Écrit à la suite de la disparition du professeur spirituel de Rûmî, Shams ed Dîn Tabrîzî, le Divan est dédié à Shams et contient de nombreux versets le louant et déplorant sa disparition[4]. Bien que n'étant pas une œuvre didactique, le Divan explore encore des thèmes philosophiques profonds, en particulier ceux de l'amour et du désir[5].

Contenu

Le Divan contient des poèmes dans plusieurs styles poétiques orientaux-islamiques différents (par exemple ghazals, élégies, quatrains, etc. ). Il contient 44 292 lignes (selon l'édition de Foruzanfar[1], qui est basée sur les manuscrits les plus anciens disponibles) ; 3 229 ghazals dans cinquante-cinq mètres différents (34 662)[2] ; 44 bandes tarji (1 698 lignes); et 1 983 quatrains (7 932 lignes)[6] .Bien que la plupart des poèmes soient écrits en persan, il y en a aussi en arabe, ainsi que des poèmes trilingues écrits en turc, arabe et grec[7].

Forme et style

La plupart des poèmes du Divan suivent la forme d'un ghazal, un type de poème lyrique souvent utilisé pour exprimer des thèmes d'amour et d'amitié ainsi que des sujets théologiques soufis plus mystiques[8]. Par convention, les poètes écrivant des ghazals adoptent souvent des personnages poétiques qu'ils invoquent ensuite comme noms de plume à la fin de leurs poèmes, dans ce qu'on appelle des takhallos[9]. Rûmi signe la plupart de ses propres ghazals en tant que Khâmush (Silence) ou Shams-i Tabrizi[10].
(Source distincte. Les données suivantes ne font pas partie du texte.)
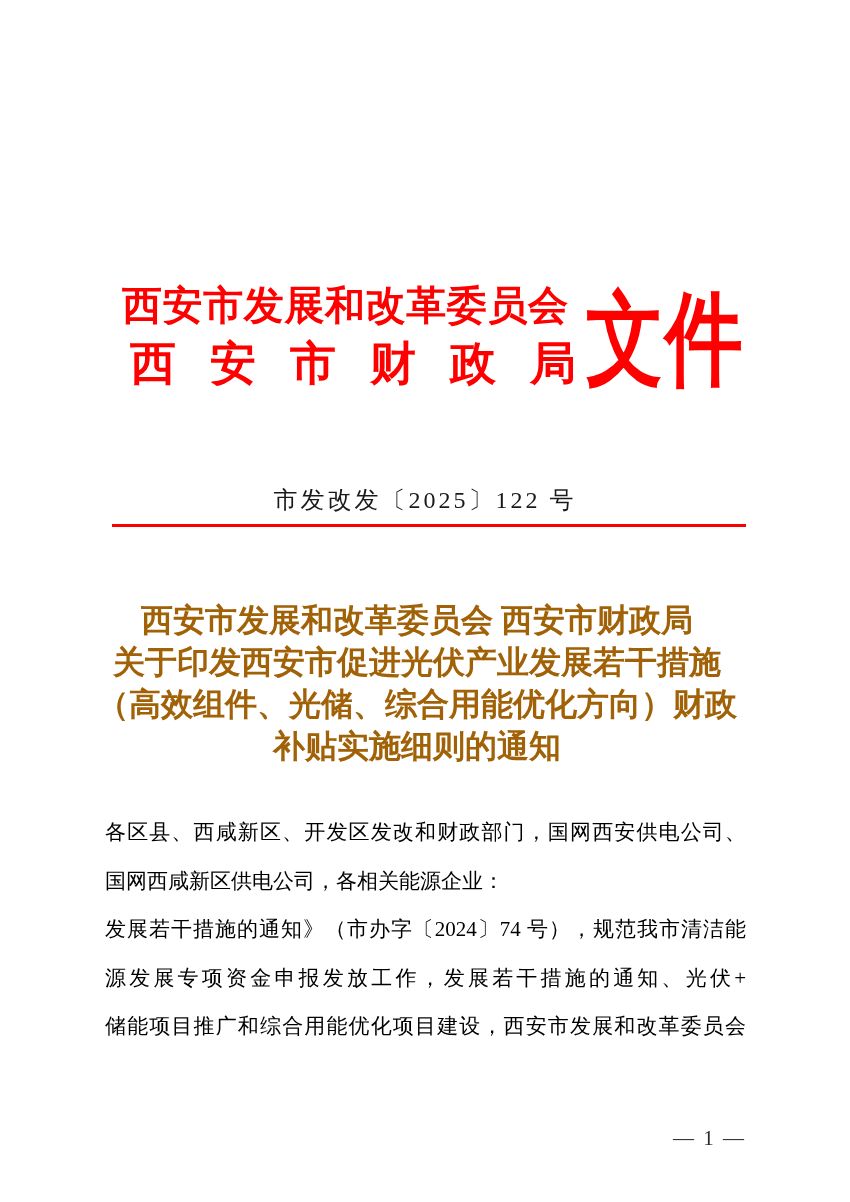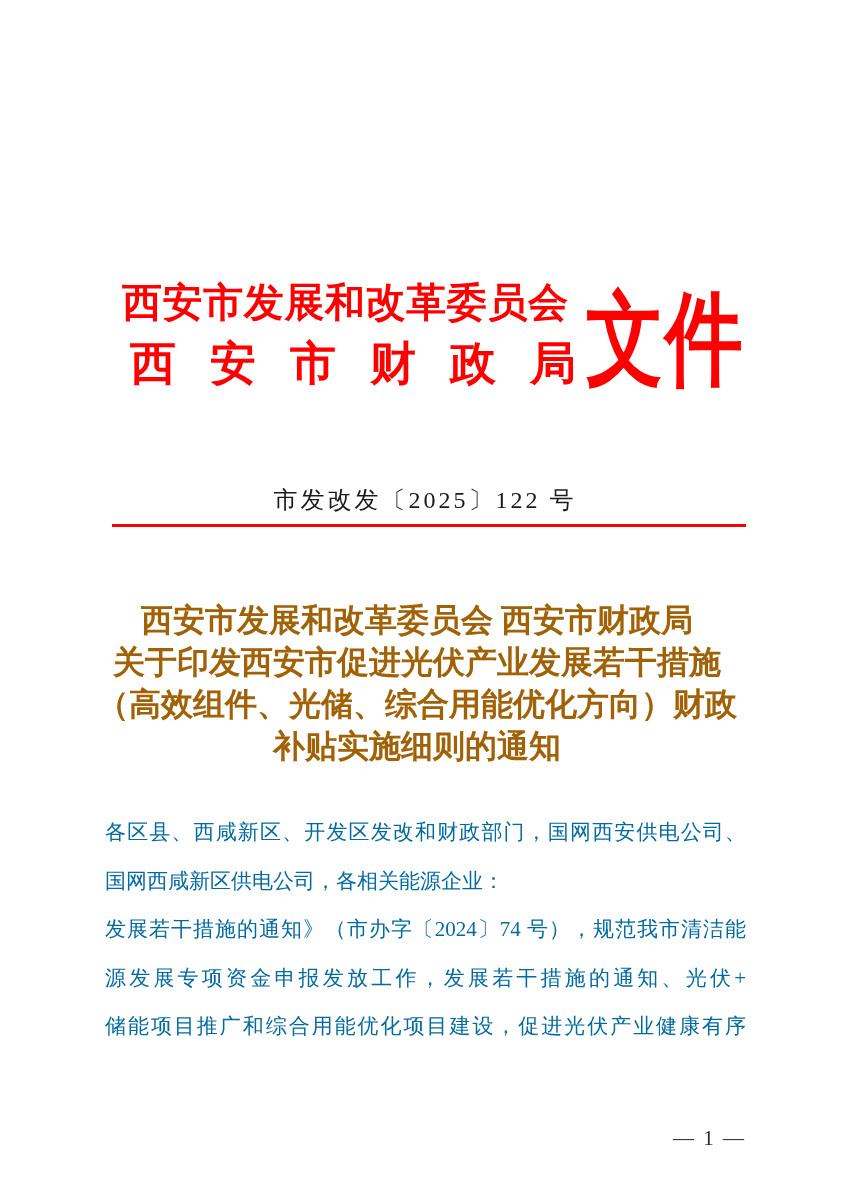"西安市发展和改革委员会" .org-line1 { font-family: Liberation Mono, monospace -> none }
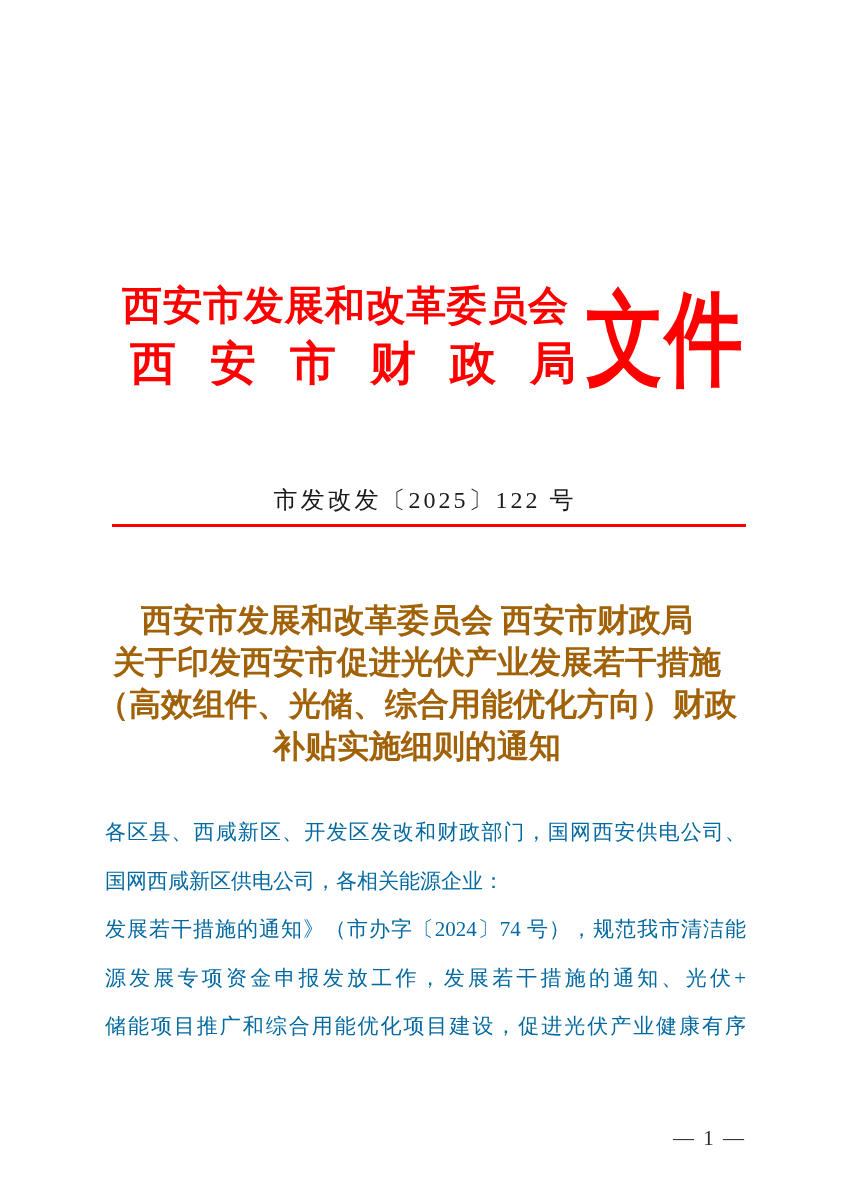"各区县、西咸新区、开发区发改和财政部门，国网西安供电公司、" .body-text { color: #0369a1 -> #000000 }
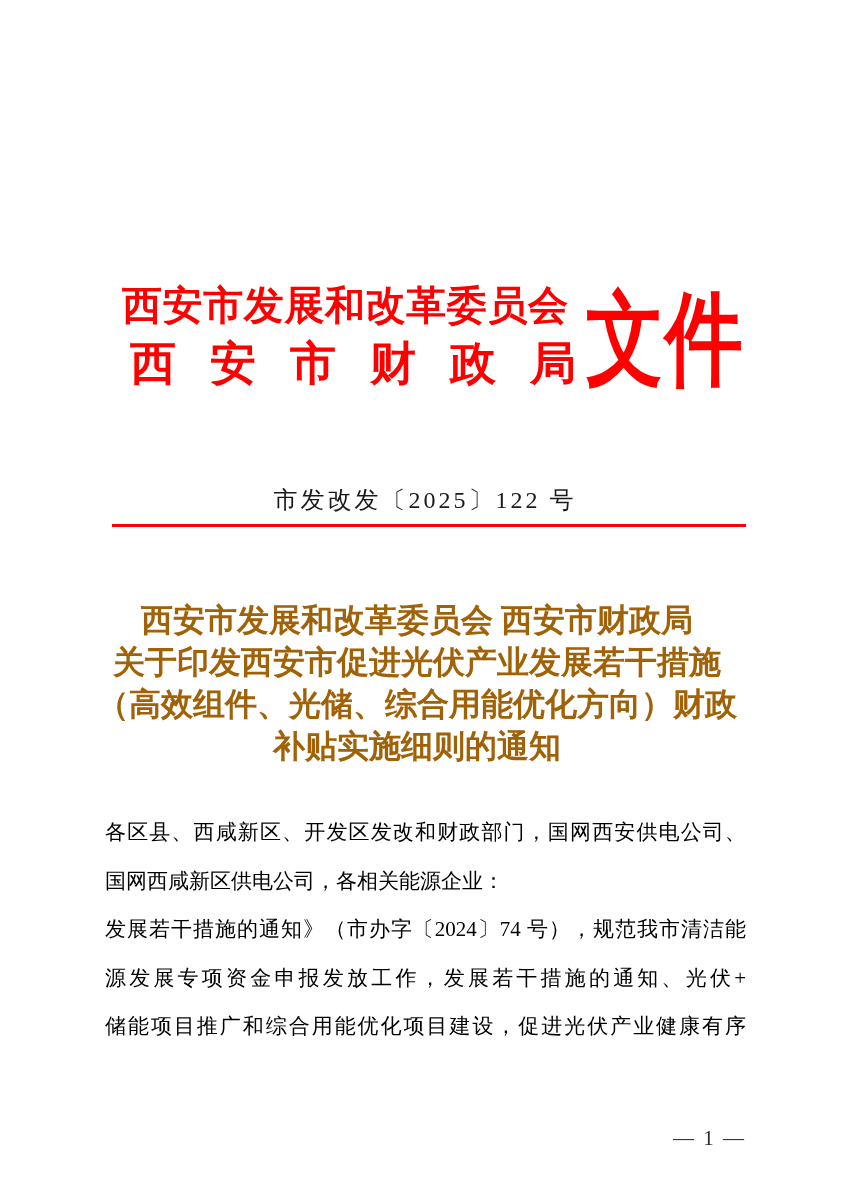"储能项目推广和综合用能优化项目建设，促进光伏产业健康有序" div.line { text: 促进光伏产业健康有序 -> 西安市发展和改革委员会 }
Bien qu'appartenant à la longue tradition de la poésie soufie, Rûmi développe son propre style unique. Notamment, en raison de la manière improvisée dont Rûmi compose ses poèmes, une grande partie de la poésie de Rûmi présente style extatique qui diffère des œuvres d'autres poètes islamiques[3]. Rûmi trouve manifestement que les contraintes métriques traditionnelles des ghazals sont trop contraignantes, déplorant dans un ghazal que l'adaptation de ses poèmes dans le mètre ghazal traditionnel «dum-ta-ta-dum» est un processus si terrible qu'il l'a tué[11].

Origines et histoire

En 1244, Rûmi, alors juriste et conseiller spirituel travaillant à la demande du Sultan Seldjoukide de Roum rencontre un derviche soufi errant nommé Shams ed Dîn Tabrîzî à Konya[12],[13]. Rûmi, qui n'avait auparavant aucune formation en poésie s'attache rapidement attaché à Shams[14]. Ce dernier agit en tant que professeur spirituel pour Rûmi et lui présente la musique, la poésie chantée et la danse à travers les samas soufis[15]. Shams quitte brusquement Konya en 1246[16] revient un an plus tard[17], puis disparaît à nouveau en 1248[18], ayant peut-être été assassiné[19].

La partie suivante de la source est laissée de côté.